Investigators hadn’t made much progress in finding a suspect until 2022, when a volunteer clerk found a document concerning a police interview with Allen three days after the teens disappeared. In that interview, Allen said he was on the trail the day the girls were killed.
“I thought there could be a correlation,” Kathy Shank, a retired government employee who wanted to help investigators in the case, testified last week, the Star reported.
Police, who cleared Allen after the 2017 interview, arrested him about a month after Shank’s discovery.
The Carroll county prosecutor, Nicholas McLeland, argued at the opening of the trial that Allen, who faces two counts of murder and two counts of murder while kidnapping, held a gun and forced Abby and Libby down a hill near the trail and then killed them. The next day, a search party found their bodies with their throats slit in the woods near a creek.
Allen, who worked at a CVS, then “hid in plain sight”, McLeland said.
“For five years, he lived in this community,” he told jurors. “He worked in his community.”
The defense attorney Andrew Baldwin countered that Allen was “truly innocent”; that the investigation “was messed up from the beginning”; that critical pieces of evidence were destroyed; and that Allen had not been on the trail at the same time as Abby and Libby, according to the Star.
“There is reasonable doubt in this case,” Baldwin said.
After becoming a suspect, Allen maintained his innocence for months, but then, according to people who worked at Westville correctional facility in Indiana, he started confessing in March 2023.
A correctional officer testified that Allen said he intended to rape Abby and Libby but became scared so he killed them instead, the Star reported.
Allen, who was held in solitary confinement for 13 months, had started to exhibit abnormal behavior around the time he allegedly started to confess, according to testimony from Dr Monica Wala, a prison psychologist.
In a report, Wala wrote that Allen was clapping and banging on something in his cell. The following day, she wrote that he defecated on himself and was consuming his own feces.
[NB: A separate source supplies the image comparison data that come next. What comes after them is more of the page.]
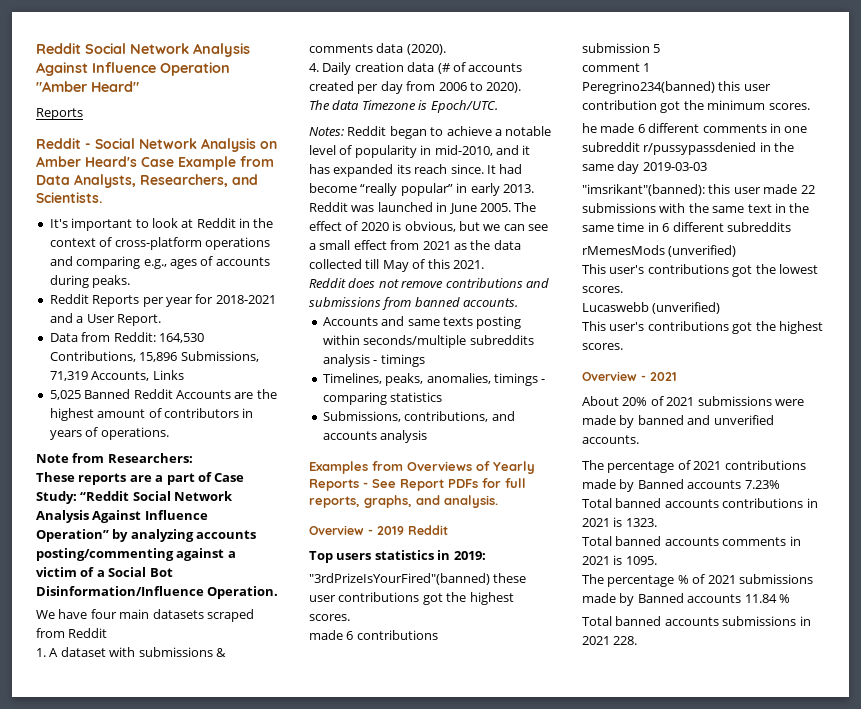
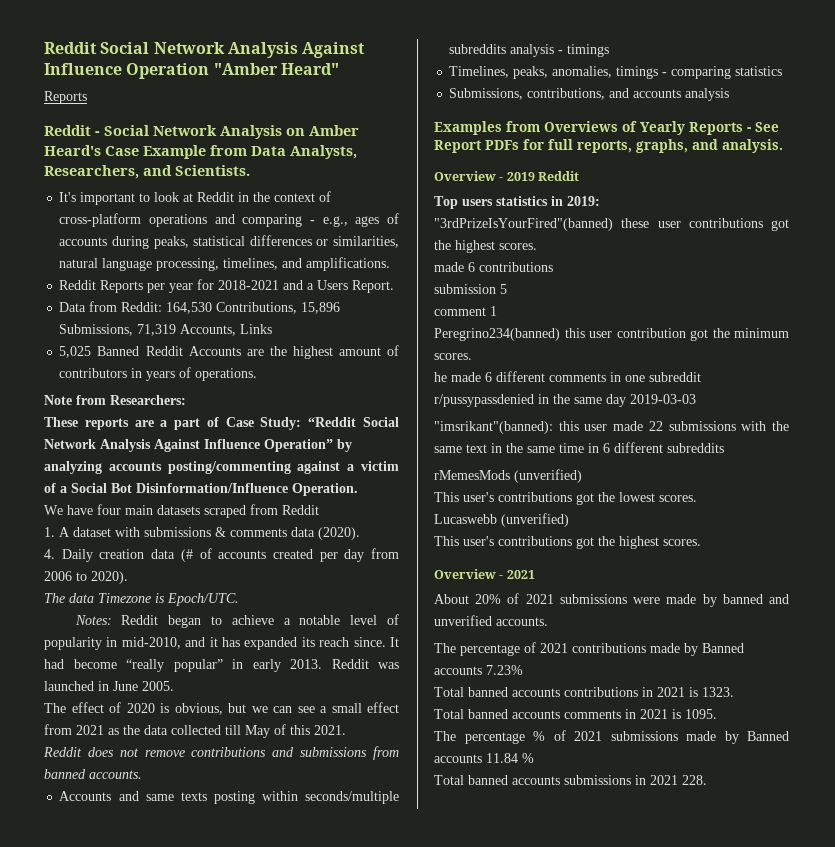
(141, 262) none -> [310,220,316,224] -
[92,275,131,288] peaks. -> [153,235,400,249] [59,257,391,271] peaks, statistical differences or similarities, natural language processing, timelines, and amplifications.
[86,314,115,323] User -> [317,280,349,290] Users
(511, 207) none -> (174, 686) //

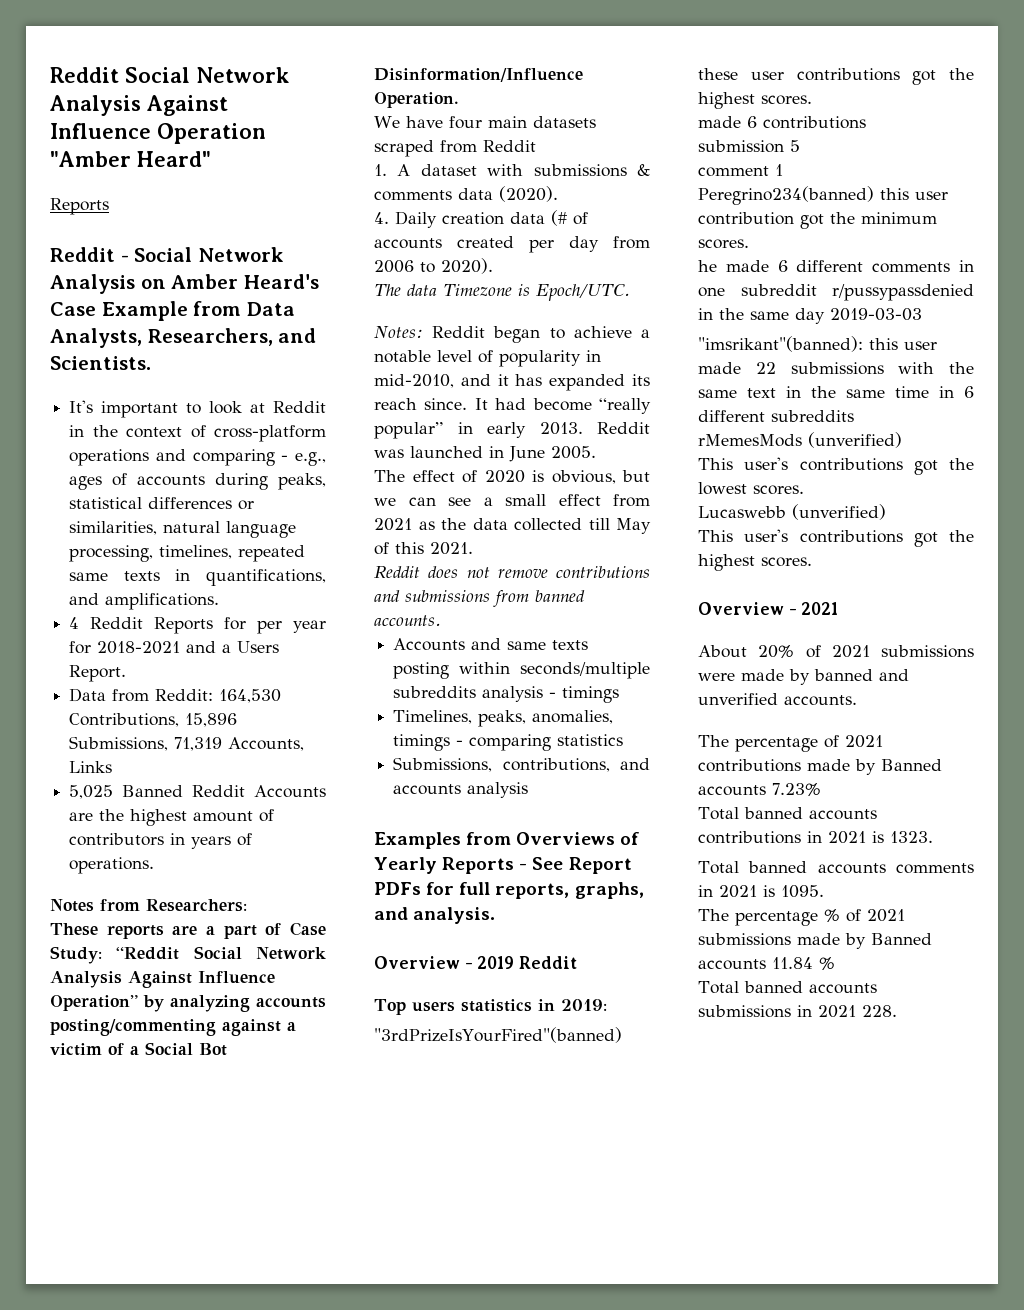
(279, 264) none -> [238,545,306,562] [69,569,326,586] repeated same texts in quantifications,
(391, 264) none -> [69,617,80,629] 4
(144, 286) none -> [224,617,247,630] for
[44,395,72,405] Note -> [50,899,94,912] Notes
The doctor said that she believed that Allen was acting in a bizarre way to get a visit from his wife and a transfer to another facility. Wala also pointed out that inmates are only supposed to be in solitary confinement for 30 days and that being there for more than a year might have affected his mental health. He was frequently on suicide watch.
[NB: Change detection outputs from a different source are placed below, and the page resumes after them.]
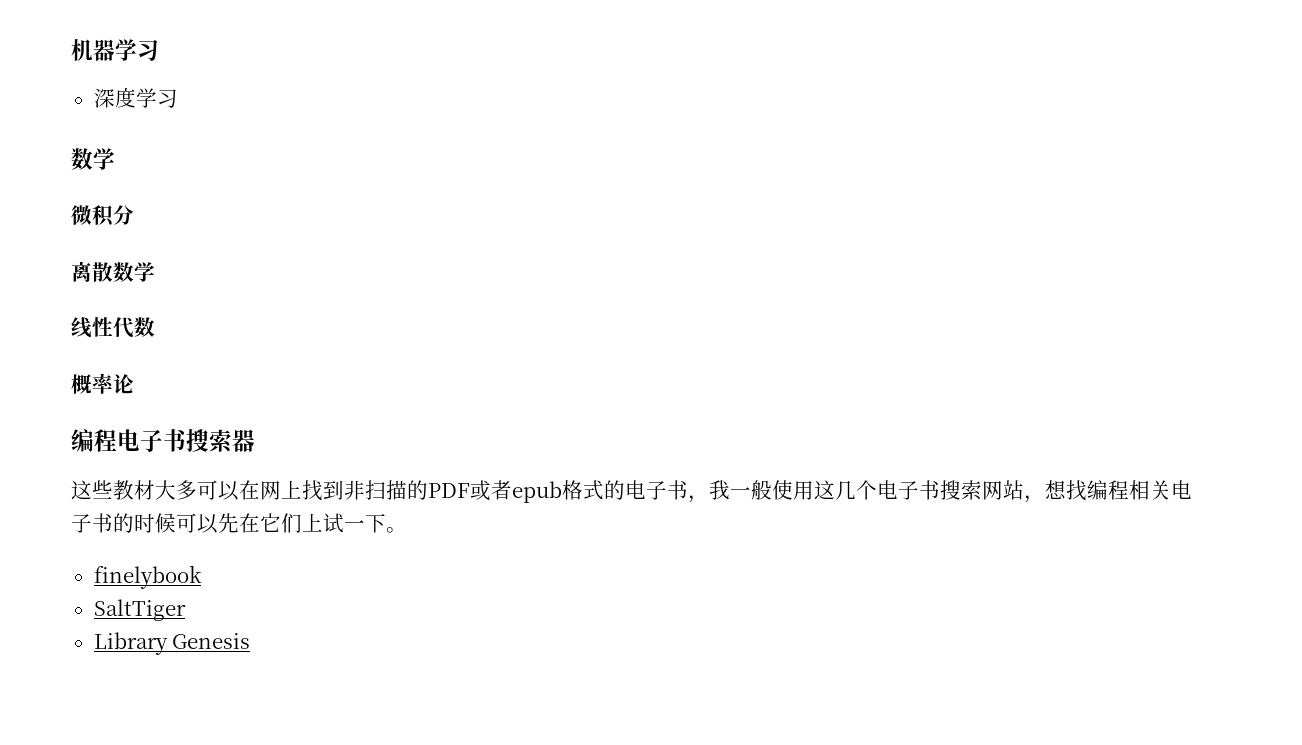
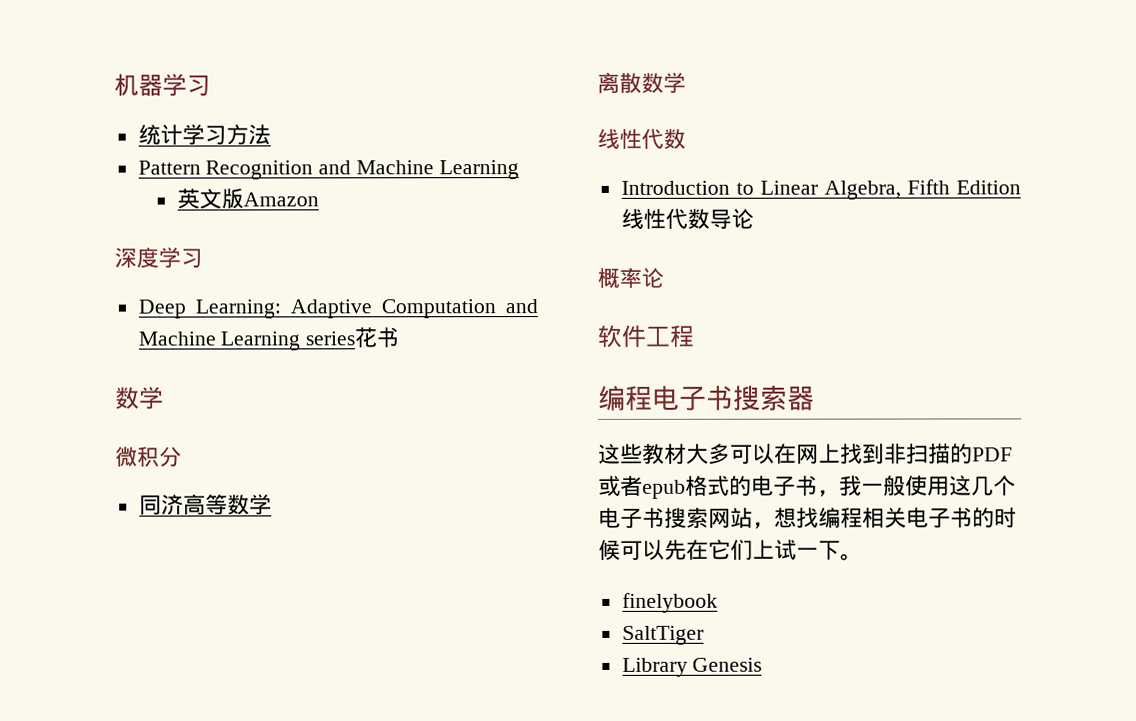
[93,87,178,108] 深度学习 -> [137,124,271,146] [137,160,519,180] [176,188,319,210] [114,247,203,269] [137,299,538,319] [137,327,400,351] 统计学习方法 // Pattern Recognition and Machine Learning // 英文版Amazon // 深度学习 // Deep Learning: Adaptive Computation and Machine Learning series花书
(134, 215) none -> [138,494,272,516] // 同济高等数学
(155, 327) none -> [620,179,1021,200] [620,208,754,230] // Introduction to Linear Algebra, Fifth Edition线性代数导论
(134, 384) none -> [597,324,694,348] // 软件工程

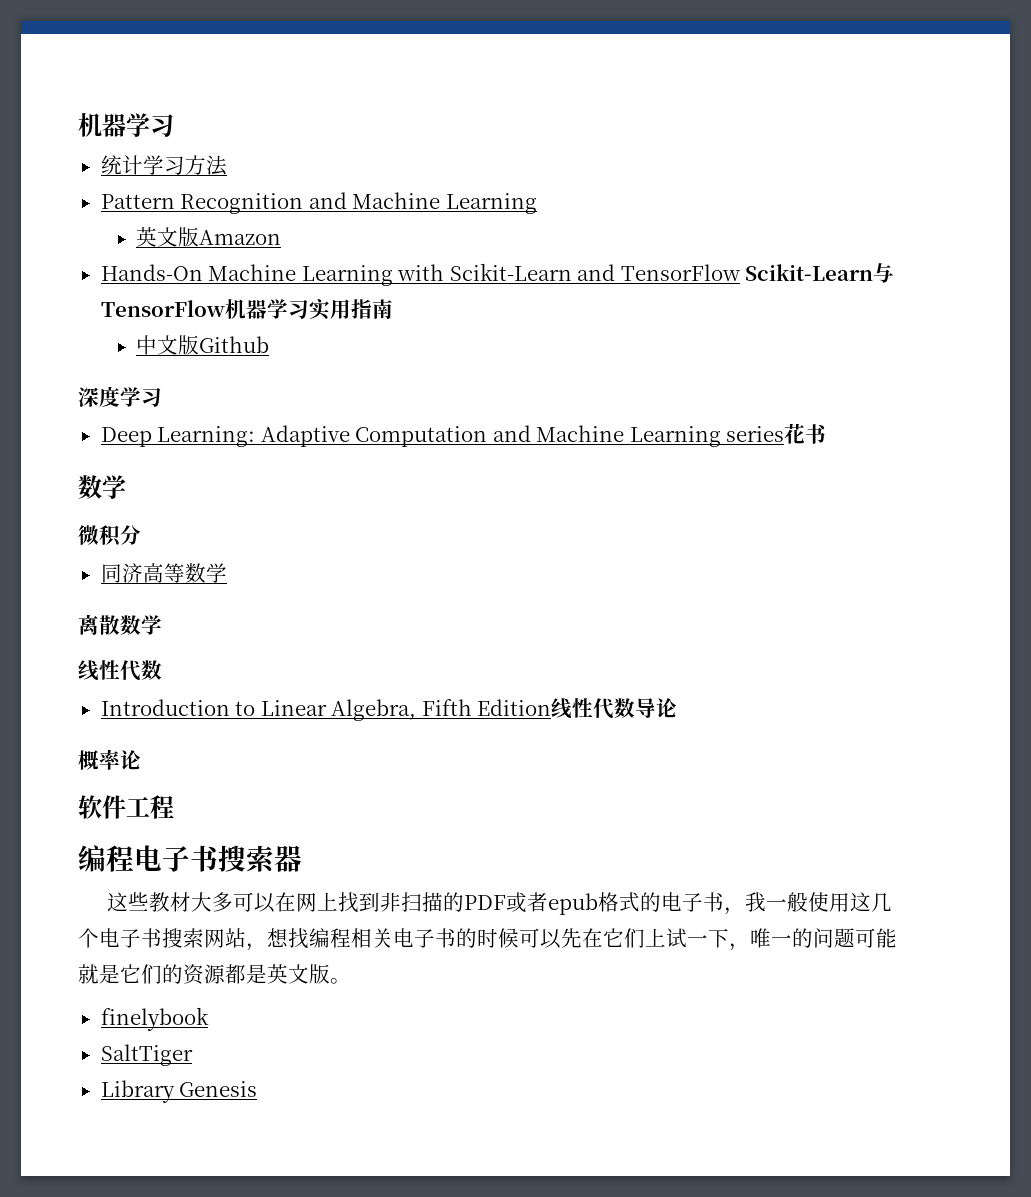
(319, 199) none -> [100,263,895,286] [100,299,393,320] [136,335,270,355] // Hands-On Machine Learning with Scikit-Learn and TensorFlow Scikit-Learn与TensorFlow机器学习实用指南 // 中文版Github
(841, 550) none -> [729,928,897,951] [78,964,330,985] ，唯一的问题可能就是它们的资源都是英文版

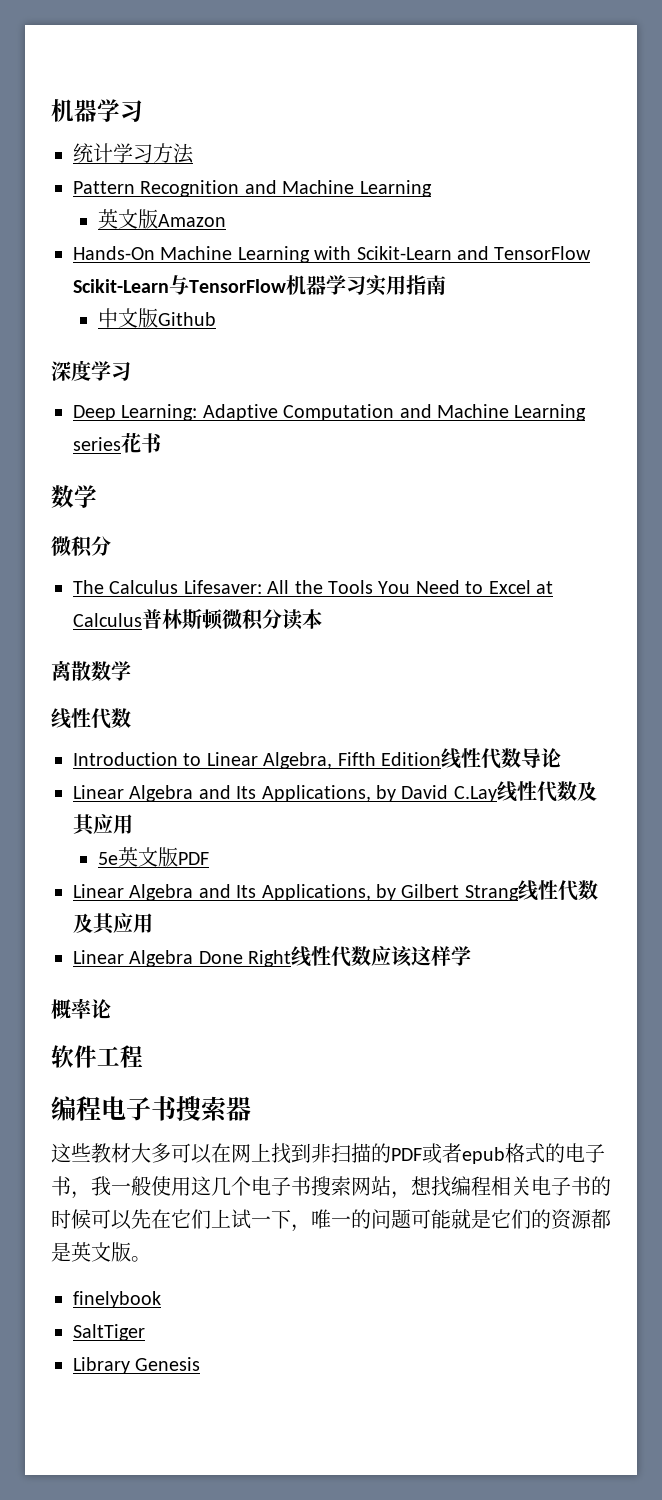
[100,563,227,583] 同济高等数学 -> [73,580,553,594] [73,609,322,631] The Calculus Lifesaver: All the Tools You Need to Excel at Calculus普林斯顿微积分读本
(678, 708) none -> [73,781,597,802] [73,814,133,836] [97,847,209,867] [73,880,598,901] [73,913,153,935] [73,946,472,967] // Linear Algebra and Its Applications, by David C.Lay线性代数及其应用 // 5e英文版PDF // Linear Algebra and Its Applications, by Gilbert Strang线性代数及其应用 // Linear Algebra Done Right线性代数应该这样学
A state trooper also testified this week that the voice in a video that Libby recorded on her phone as she was being abducted – where a man is heard saying “Go down the hill” – matched the voice he heard in phone calls that Allen made to his family from prison. Allen repeatedly confessed to his wife during those calls, the Star reported.
“Honey, I did it. I killed Abby and Libby,” Allen said during an April 2023 call to his wife, WTHR, an NBC affiliate, reported. Kathy Allen urged him not to say that.
During a call about a month later, Allen told her: “I think I’ve lost my mind.”
In a cross-examination, the defense focused on Wala’s interest in true crime stories, which included visiting the crime scene and following Allen’s case on podcasts, YouTube and Facebook, ABC7 reported.
On Friday, the defense started to call witnesses, including Dr Deanna Dwenger, executive director of mental health services for the Indiana department of correction. She testified that she though it was “unusual” for Wala to visit a crime scene related to someone she was working with but that the trip occurred before Wala started treating Allen.
Dwenger also testified that Allen was not diagnosed with serious mental illness when he first entered the prison but became mentally ill around the time he started confessing to the murders. He also noted that the mental health staff had diagnosed Allen as “gravely disabled”, the Star reported.
A juror asked how a psychiatrist can tell if someone is feigning psychosis.
Dwenger said the clinician listens to body language and the chain of the story; if it’s organized, the person is probably faking psychosis, ABC7 reported.
If it is disorganized and out of chronological order, then it’s more likely the person is psychotic or delusional, Dwenger said.